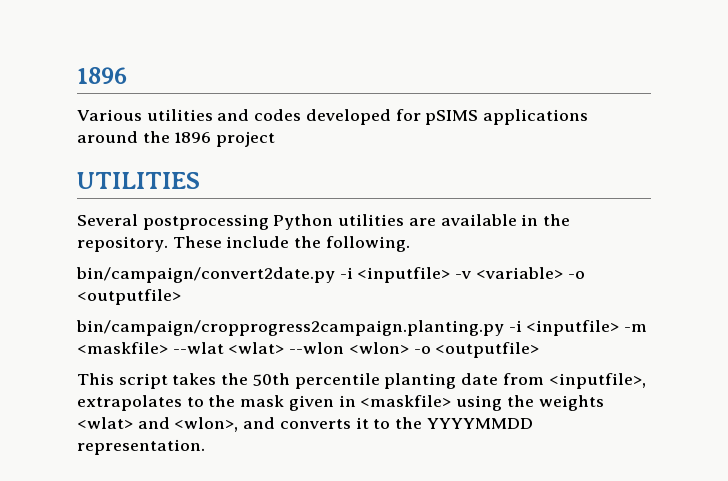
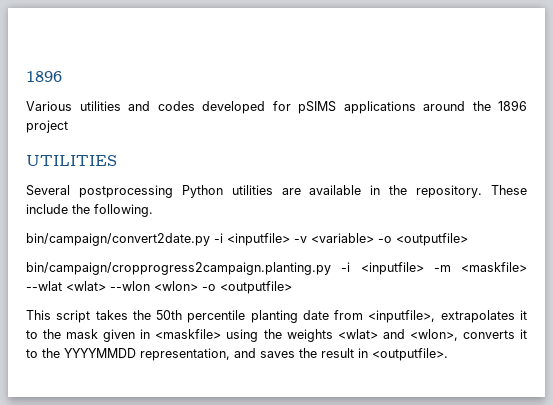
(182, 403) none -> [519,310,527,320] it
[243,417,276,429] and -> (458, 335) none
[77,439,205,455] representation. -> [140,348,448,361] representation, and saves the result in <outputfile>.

◆ ◆ ◆ ◆

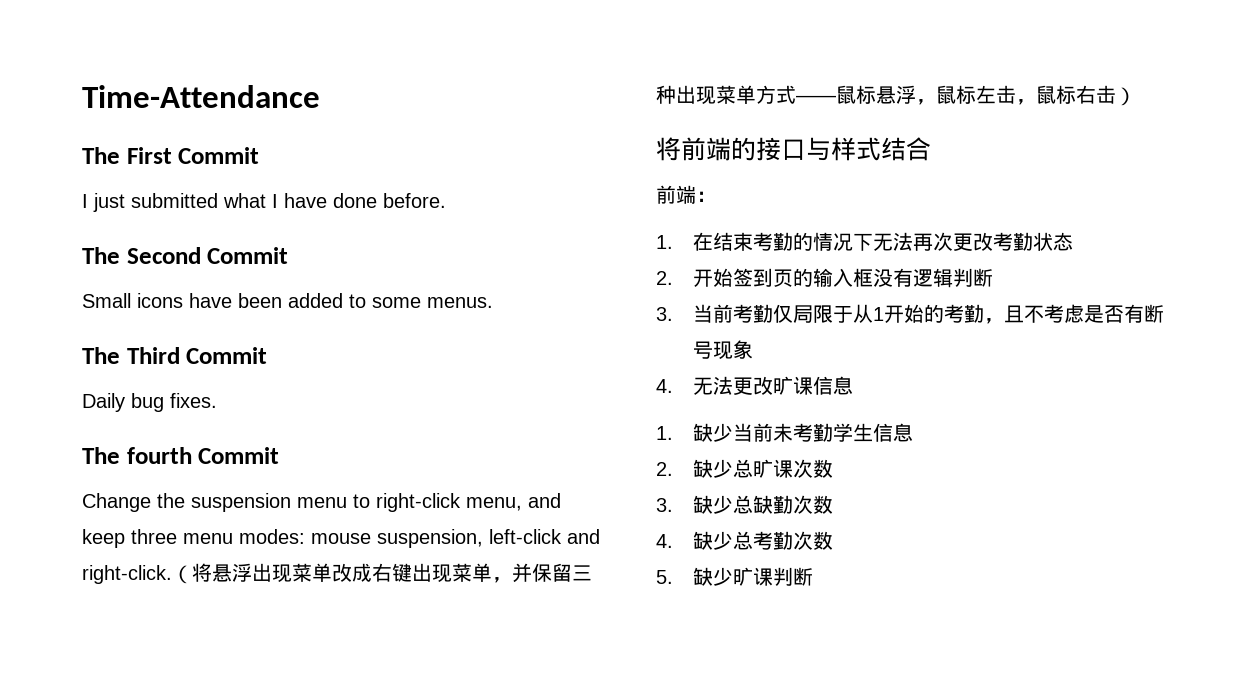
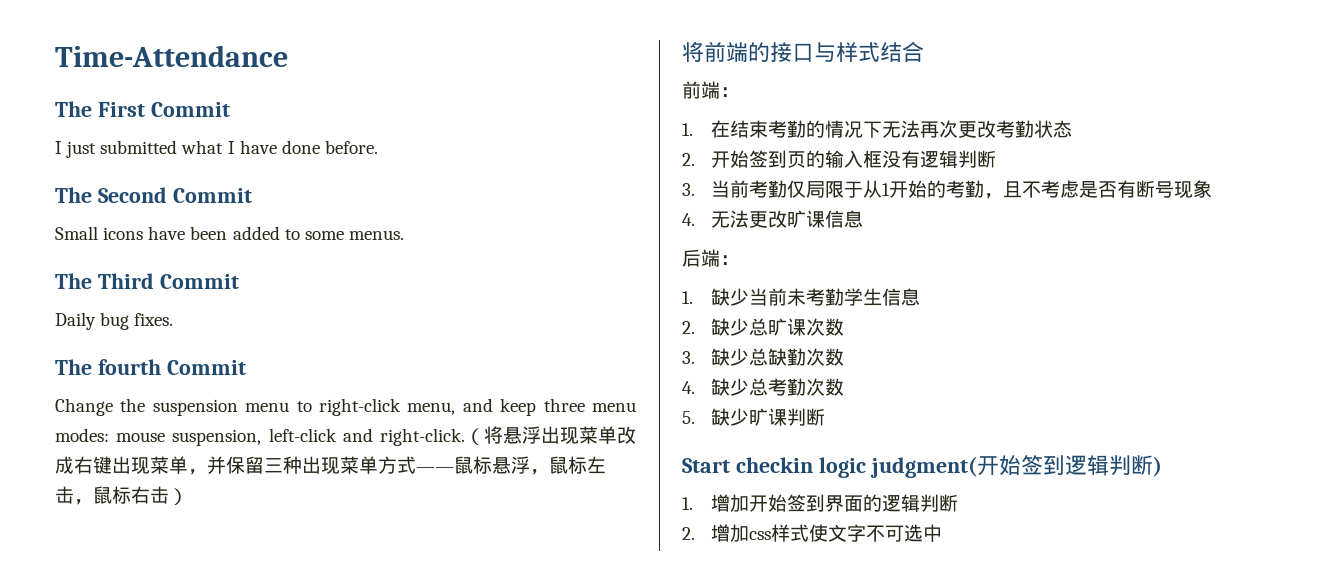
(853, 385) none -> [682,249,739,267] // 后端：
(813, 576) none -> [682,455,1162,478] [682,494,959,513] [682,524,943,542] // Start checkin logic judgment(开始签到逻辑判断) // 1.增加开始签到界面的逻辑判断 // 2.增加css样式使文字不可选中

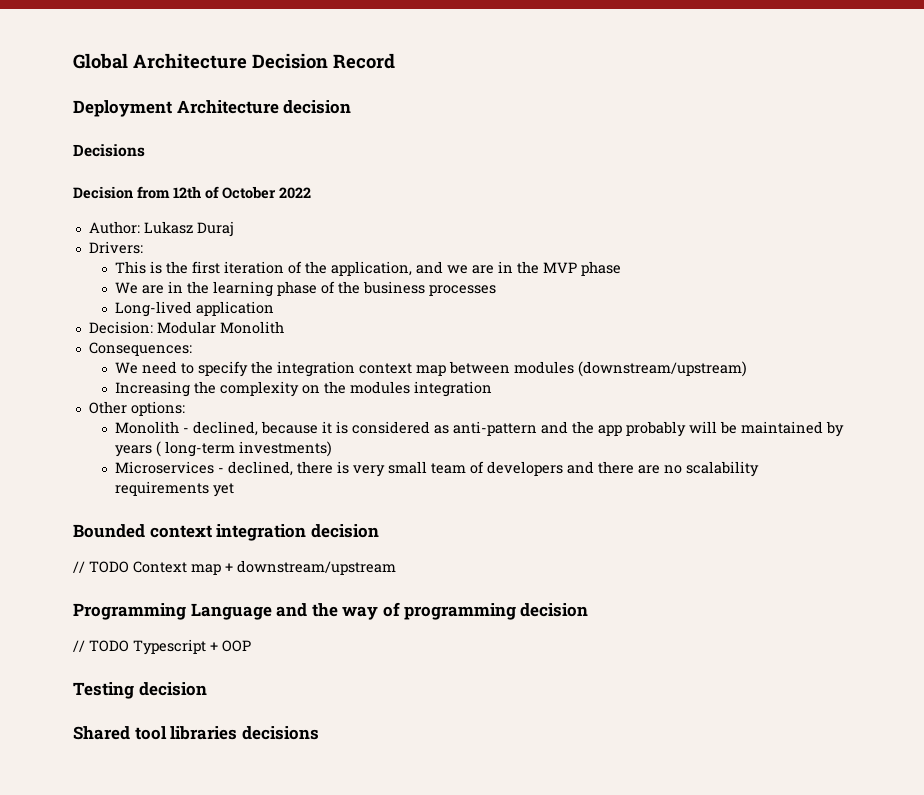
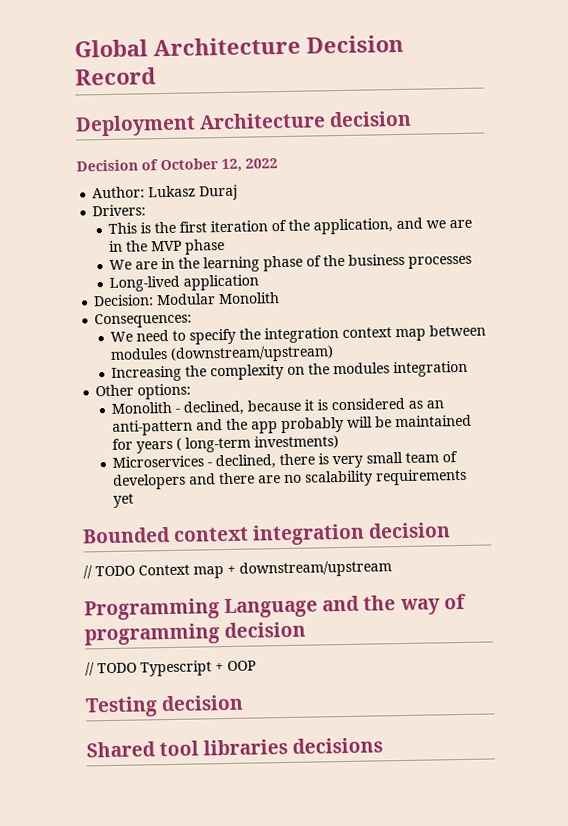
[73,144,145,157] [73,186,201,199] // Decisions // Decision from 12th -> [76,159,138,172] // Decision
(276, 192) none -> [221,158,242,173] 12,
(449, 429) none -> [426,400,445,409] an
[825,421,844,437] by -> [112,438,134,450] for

◆ ◆ ◆ ◆

### WHAT TO PRODUCE
Retype the portion of the data above that starts on the line with "(276, 192) none" and finishes on the line with "[825,421,844,437] by -> [112,438,134,450] for", including both of those lines.

### OUTPUT BELOW
(276, 192) none -> [221,158,242,173] 12,
(449, 429) none -> [426,400,445,409] an
[825,421,844,437] by -> [112,438,134,450] for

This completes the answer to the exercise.